> Problem to solve
Only lines holding "flex" are needed; copy each of them from the data below.

> Stored records
▽

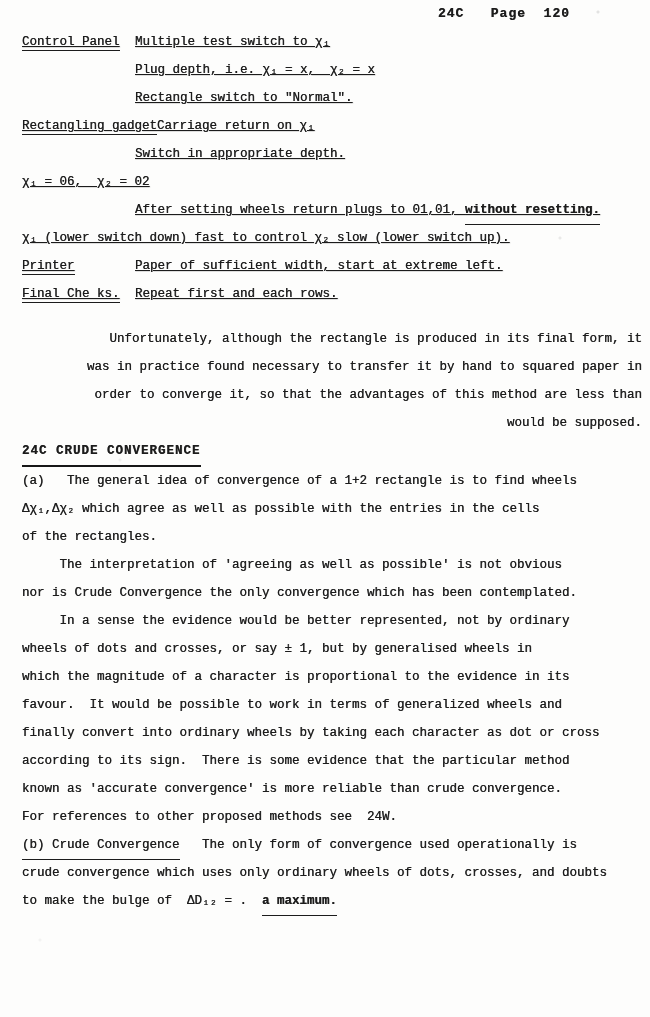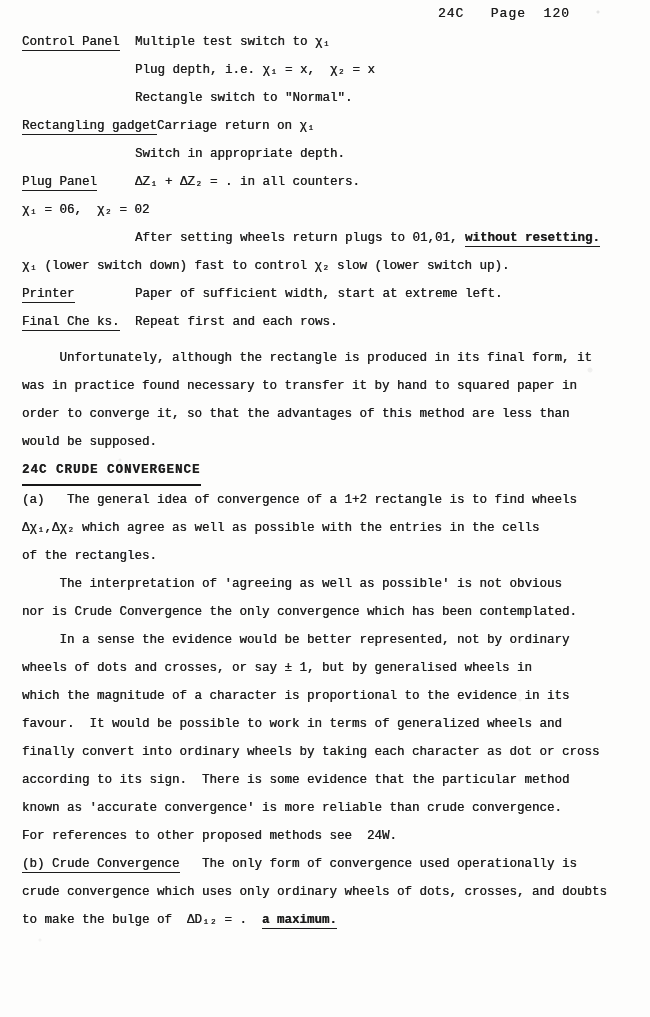--- a/index.html
+++ b/index.html
@@ -20,43 +20,43 @@
       radial-gradient(circle at 120px 460px, rgba(0,0,0,0.05) 0 1px, transparent 2px),
       radial-gradient(circle at 590px 370px, rgba(0,0,0,0.05) 0 2px, transparent 3px),
       radial-gradient(circle at 40px 940px, rgba(0,0,0,0.04) 0 1px, transparent 2px),
       #fdfdfc;
   }
   .ink {
     text-shadow: 0 0 0.6px rgba(25,25,25,0.65), 0.4px 0.4px 0.3px rgba(25,25,25,0.35);
   }
   .hdr {
     position: absolute; top: 6px; left: 438px;
-    font-size: 13px; letter-spacing: 1px; font-weight: normal;
+    font-size: 13px; letter-spacing: 1px; font-weight: bold;
     white-space: pre;
   }
   .content {
     position: absolute; top: 28px; left: 22px; width: 620px;
     font-size: 12.5px; line-height: 28px;
   }
-  .row { display: flex; align-items: center; }
+  .row { display: flex; align-items: center; text-decoration: underline; }
   .row-label {
     flex: 0 0 auto; min-width: 113px; white-space: pre;
   }
   .row-label.u span.lbl { border-bottom: 1.5px solid #1c1c1c; padding-bottom: 1px; }
   .row-content { white-space: pre-wrap; }
   .para { white-space: pre-wrap; margin: 0; }
-  .para-first { margin-top: 8px; }
+  .para-first { margin-top: 17px; text-align: right; }
   .section-head-wrap { }
   .section-head {
     display: inline-block;
     font-weight: bold; letter-spacing: 1px;
     border-bottom: 2px solid #171717;
     filter: blur(0.3px);
   }
-  .u-inline { border-bottom: 1.5px solid #1c1c1c; padding-bottom: 1px; }
+  .u-inline { border-bottom: 1.5px solid #1c1c1c; padding-bottom: 7px; }
   .heavy { font-weight: bold; filter: blur(0.25px); }
   .inline-pre { white-space: pre-wrap; }
 </style>
 </head>
 <body>
 
 <div class="page ink">
 
   <div class="hdr">24C   Page  120</div>
 
@@ -74,24 +74,20 @@
       <span class="row-label"></span>
       <span class="row-content">Rectangle switch to "Normal".</span>
     </div>
     <div class="row">
       <span class="row-label u"><span class="lbl">Rectangling gadget</span></span>
       <span class="row-content">Carriage return on χ₁</span>
     </div>
     <div class="row">
       <span class="row-label"></span>
       <span class="row-content">Switch in appropriate depth.</span>
-    </div>
-    <div class="row">
-      <span class="row-label u"><span class="lbl">Plug Panel</span></span>
-      <span class="row-content">ΔZ₁ + ΔZ₂ = . in all counters.</span>
     </div>
     <div class="row">
       <span class="row-content">χ₁ = 06,  χ₂ = 02</span>
     </div>
     <div class="row">
       <span class="row-label"></span>
       <span class="row-content"><span class="inline-pre">After setting wheels return plugs to 01,01, </span><span class="u-inline heavy">without resetting.</span></span>
     </div>
     <div class="row">
       <span class="row-content">χ₁ (lower switch down) fast to control χ₂ slow (lower switch up).</span>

△

> Task response
-  .row { display: flex; align-items: center; }
+  .row { display: flex; align-items: center; text-decoration: underline; }
     flex: 0 0 auto; min-width: 113px; white-space: pre;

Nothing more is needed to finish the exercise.